TASK STATEMENT ▸
The entries are to be duplicated exactly, though any picture in them must be omitted.

Revision tracking records ▸
<<<<

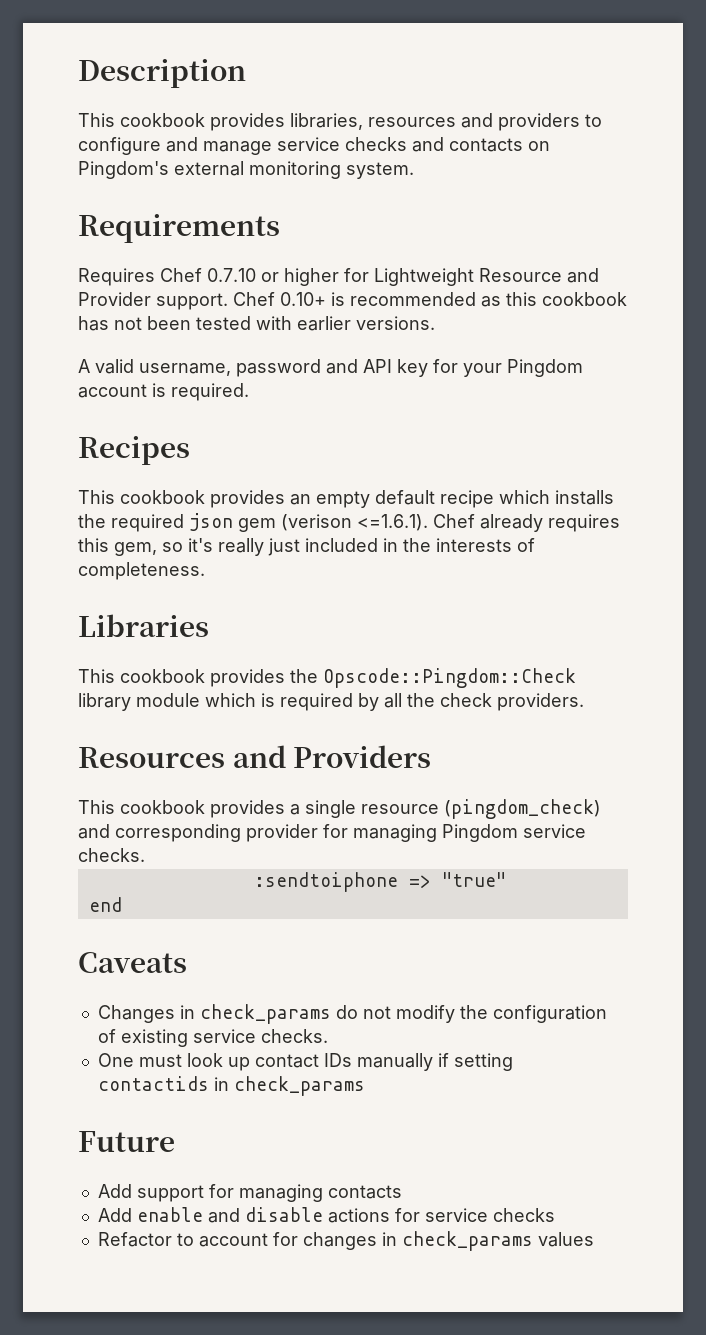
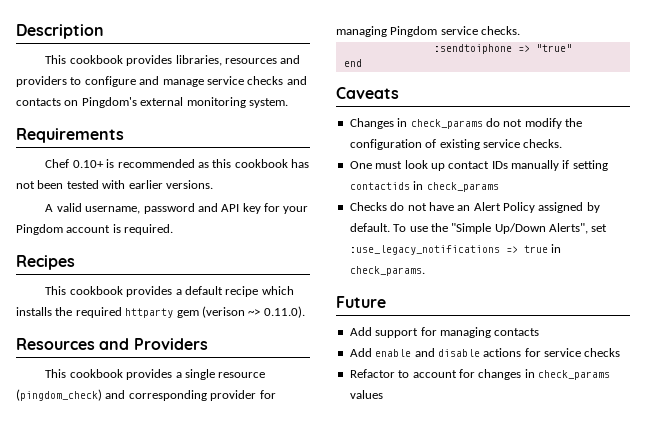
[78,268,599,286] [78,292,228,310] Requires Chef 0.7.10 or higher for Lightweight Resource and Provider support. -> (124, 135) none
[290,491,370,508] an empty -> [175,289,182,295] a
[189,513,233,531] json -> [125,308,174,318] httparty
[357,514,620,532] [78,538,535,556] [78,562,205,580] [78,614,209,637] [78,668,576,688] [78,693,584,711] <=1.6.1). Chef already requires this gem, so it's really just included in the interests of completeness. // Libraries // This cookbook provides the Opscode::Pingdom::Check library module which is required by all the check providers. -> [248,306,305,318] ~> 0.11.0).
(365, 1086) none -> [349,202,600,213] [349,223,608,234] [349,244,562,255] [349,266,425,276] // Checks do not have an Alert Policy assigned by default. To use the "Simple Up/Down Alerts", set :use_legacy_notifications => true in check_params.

>>>>

RESULT ▸
[78,268,599,286] [78,292,228,310] Requires Chef 0.7.10 or higher for Lightweight Resource and Provider support. -> (124, 135) none
[290,491,370,508] an empty -> [175,289,182,295] a
[189,513,233,531] json -> [125,308,174,318] httparty
[357,514,620,532] [78,538,535,556] [78,562,205,580] [78,614,209,637] [78,668,576,688] [78,693,584,711] <=1.6.1). Chef already requires this gem, so it's really just included in the interests of completeness. // Libraries // This cookbook provides the Opscode::Pingdom::Check library module which is required by all the check providers. -> [248,306,305,318] ~> 0.11.0).
(365, 1086) none -> [349,202,600,213] [349,223,608,234] [349,244,562,255] [349,266,425,276] // Checks do not have an Alert Policy assigned by default. To use the "Simple Up/Down Alerts", set :use_legacy_notifications => true in check_params.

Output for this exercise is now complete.